* **Instructions to follow**
Could you write out every record below exactly, leaving out any pictures?

"""

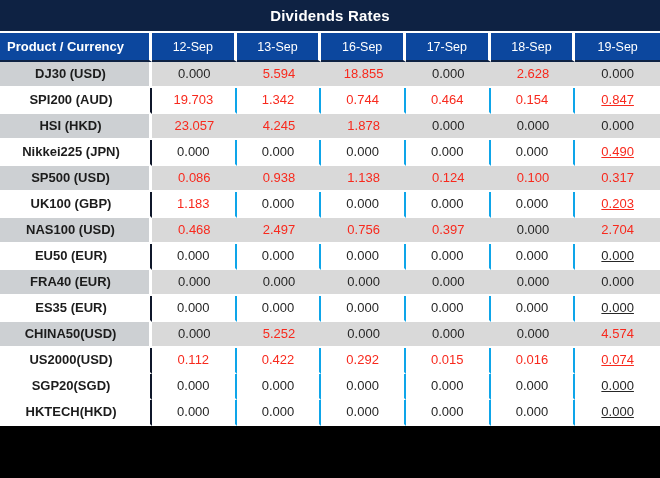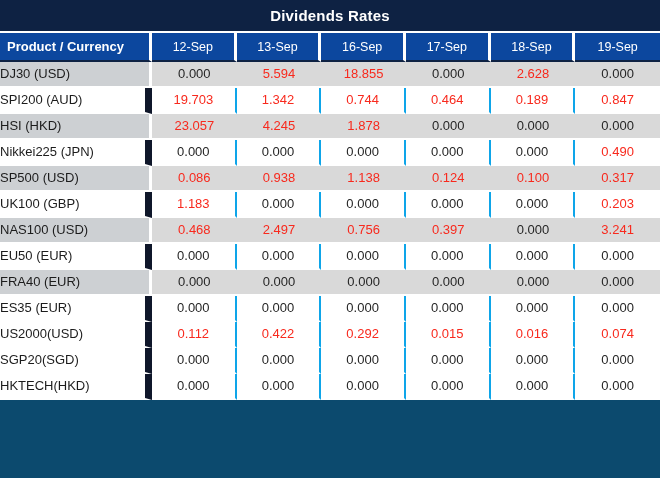--- a/index.html
+++ b/index.html
@@ -4,7 +4,7 @@
 <style>
   html, body { margin: 0; padding: 0; background: #ffffff; }
   .app {
-    width: 660px; height: 478px; overflow: hidden; background: #0c4a6e;
+    width: 660px; height: 478px; overflow: hidden; background: #000000;
     font-family: "Liberation Sans", sans-serif;
     -webkit-font-smoothing: antialiased;
   }

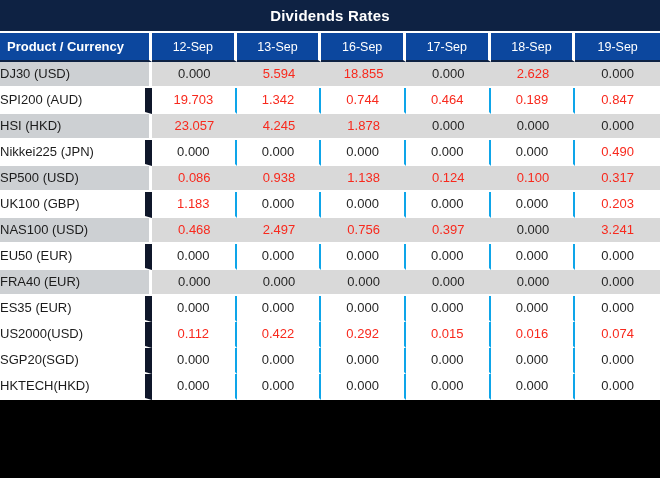--- a/index.html
+++ b/index.html
@@ -39,7 +39,7 @@
     overflow: hidden; white-space: nowrap;
   }
   .product-cell {
-    text-align: left; padding-right: 8px; color: #1c1c1c;
+    text-align: center; padding-right: 8px; color: #1c1c1c; font-weight: bold;
   }
   .value-cell { text-align: center; color: #262626; }
   .value-cell.nonzero { color: #f8291d; }

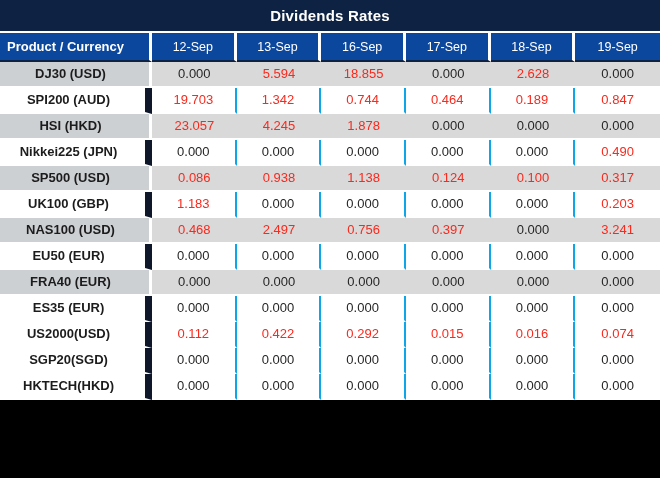--- a/index.html
+++ b/index.html
@@ -45,7 +45,7 @@
   .value-cell.nonzero { color: #f8291d; }
   .row-gray .product-cell { background: #cdd0d3; border-right: 3px solid #ffffff; }
   .row-gray .value-cell   { background: #d9d9d9; }
-  .row-white .product-cell { background: #ffffff; border-right: 7px solid #0f172a; }
+  .row-white .product-cell { background: #ffffff; border-right: 2px solid #0f172a; }
   .row-white .value-cell   { background: #ffffff; border-right: 2px solid #0ea5e9; }
   .row-white td:last-child { border-right: 0; }
 </style>

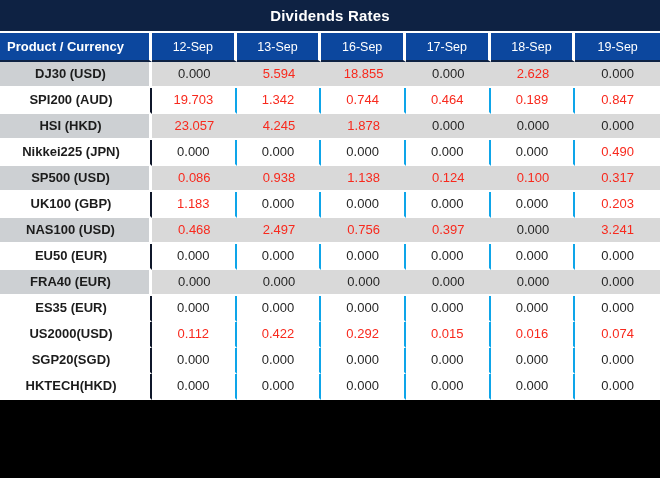--- a/index.html
+++ b/index.html
@@ -93,7 +93,7 @@
           <td class="value-cell nonzero">1.342</td>
           <td class="value-cell nonzero">0.744</td>
           <td class="value-cell nonzero">0.464</td>
-          <td class="value-cell nonzero">0.189</td>
+          <td class="value-cell nonzero">0.154</td>
           <td class="value-cell nonzero">0.847</td>
         </tr>
         <tr class="row-gray">

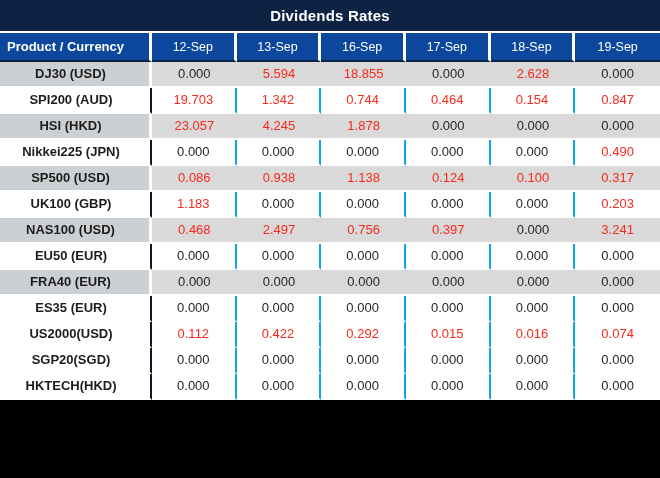--- a/index.html
+++ b/index.html
@@ -47,7 +47,7 @@
   .row-gray .value-cell   { background: #d9d9d9; }
   .row-white .product-cell { background: #ffffff; border-right: 2px solid #0f172a; }
   .row-white .value-cell   { background: #ffffff; border-right: 2px solid #0ea5e9; }
-  .row-white td:last-child { border-right: 0; }
+  .row-white td:last-child { border-right: 0; text-decoration: underline; }
 </style>
 </head>
 <body>

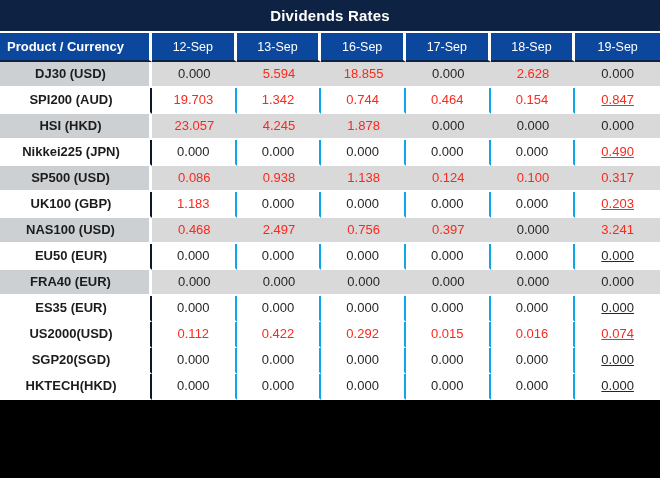--- a/index.html
+++ b/index.html
@@ -139,7 +139,7 @@
           <td class="value-cell nonzero">0.756</td>
           <td class="value-cell nonzero">0.397</td>
           <td class="value-cell">0.000</td>
-          <td class="value-cell nonzero">3.241</td>
+          <td class="value-cell nonzero">2.704</td>
         </tr>
         <tr class="row-white">
           <td class="product-cell">EU50 (EUR)</td>

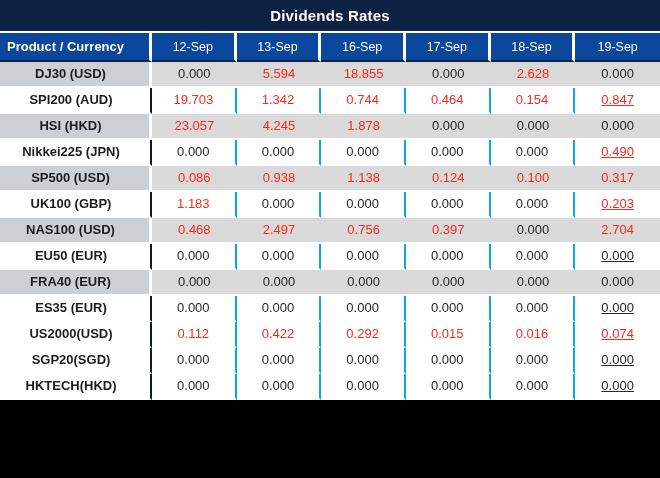--- a/index.html
+++ b/index.html
@@ -168,6 +168,15 @@
           <td class="value-cell">0.000</td>
           <td class="value-cell">0.000</td>
         </tr>
+        <tr class="row-gray">
+          <td class="product-cell">CHINA50(USD)</td>
+          <td class="value-cell">0.000</td>
+          <td class="value-cell nonzero">5.252</td>
+          <td class="value-cell">0.000</td>
+          <td class="value-cell">0.000</td>
+          <td class="value-cell">0.000</td>
+          <td class="value-cell nonzero">4.574</td>
+        </tr>
         <tr class="row-white">
           <td class="product-cell">US2000(USD)</td>
           <td class="value-cell nonzero">0.112</td>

"""

* **Finished task**
--- a/index.html
+++ b/index.html
@@ -4,7 +4,7 @@
 <style>
   html, body { margin: 0; padding: 0; background: #ffffff; }
   .app {
-    width: 660px; height: 478px; overflow: hidden; background: #0c4a6e;
+    width: 660px; height: 478px; overflow: hidden; background: #000000;
     font-family: "Liberation Sans", sans-serif;
     -webkit-font-smoothing: antialiased;
   }

--- a/index.html
+++ b/index.html
@@ -39,7 +39,7 @@
     overflow: hidden; white-space: nowrap;
   }
   .product-cell {
-    text-align: left; padding-right: 8px; color: #1c1c1c;
+    text-align: center; padding-right: 8px; color: #1c1c1c; font-weight: bold;
   }
   .value-cell { text-align: center; color: #262626; }
   .value-cell.nonzero { color: #f8291d; }

--- a/index.html
+++ b/index.html
@@ -45,7 +45,7 @@
   .value-cell.nonzero { color: #f8291d; }
   .row-gray .product-cell { background: #cdd0d3; border-right: 3px solid #ffffff; }
   .row-gray .value-cell   { background: #d9d9d9; }
-  .row-white .product-cell { background: #ffffff; border-right: 7px solid #0f172a; }
+  .row-white .product-cell { background: #ffffff; border-right: 2px solid #0f172a; }
   .row-white .value-cell   { background: #ffffff; border-right: 2px solid #0ea5e9; }
   .row-white td:last-child { border-right: 0; }
 </style>

--- a/index.html
+++ b/index.html
@@ -93,7 +93,7 @@
           <td class="value-cell nonzero">1.342</td>
           <td class="value-cell nonzero">0.744</td>
           <td class="value-cell nonzero">0.464</td>
-          <td class="value-cell nonzero">0.189</td>
+          <td class="value-cell nonzero">0.154</td>
           <td class="value-cell nonzero">0.847</td>
         </tr>
         <tr class="row-gray">

--- a/index.html
+++ b/index.html
@@ -47,7 +47,7 @@
   .row-gray .value-cell   { background: #d9d9d9; }
   .row-white .product-cell { background: #ffffff; border-right: 2px solid #0f172a; }
   .row-white .value-cell   { background: #ffffff; border-right: 2px solid #0ea5e9; }
-  .row-white td:last-child { border-right: 0; }
+  .row-white td:last-child { border-right: 0; text-decoration: underline; }
 </style>
 </head>
 <body>

--- a/index.html
+++ b/index.html
@@ -139,7 +139,7 @@
           <td class="value-cell nonzero">0.756</td>
           <td class="value-cell nonzero">0.397</td>
           <td class="value-cell">0.000</td>
-          <td class="value-cell nonzero">3.241</td>
+          <td class="value-cell nonzero">2.704</td>
         </tr>
         <tr class="row-white">
           <td class="product-cell">EU50 (EUR)</td>

--- a/index.html
+++ b/index.html
@@ -168,6 +168,15 @@
           <td class="value-cell">0.000</td>
           <td class="value-cell">0.000</td>
         </tr>
+        <tr class="row-gray">
+          <td class="product-cell">CHINA50(USD)</td>
+          <td class="value-cell">0.000</td>
+          <td class="value-cell nonzero">5.252</td>
+          <td class="value-cell">0.000</td>
+          <td class="value-cell">0.000</td>
+          <td class="value-cell">0.000</td>
+          <td class="value-cell nonzero">4.574</td>
+        </tr>
         <tr class="row-white">
           <td class="product-cell">US2000(USD)</td>
           <td class="value-cell nonzero">0.112</td>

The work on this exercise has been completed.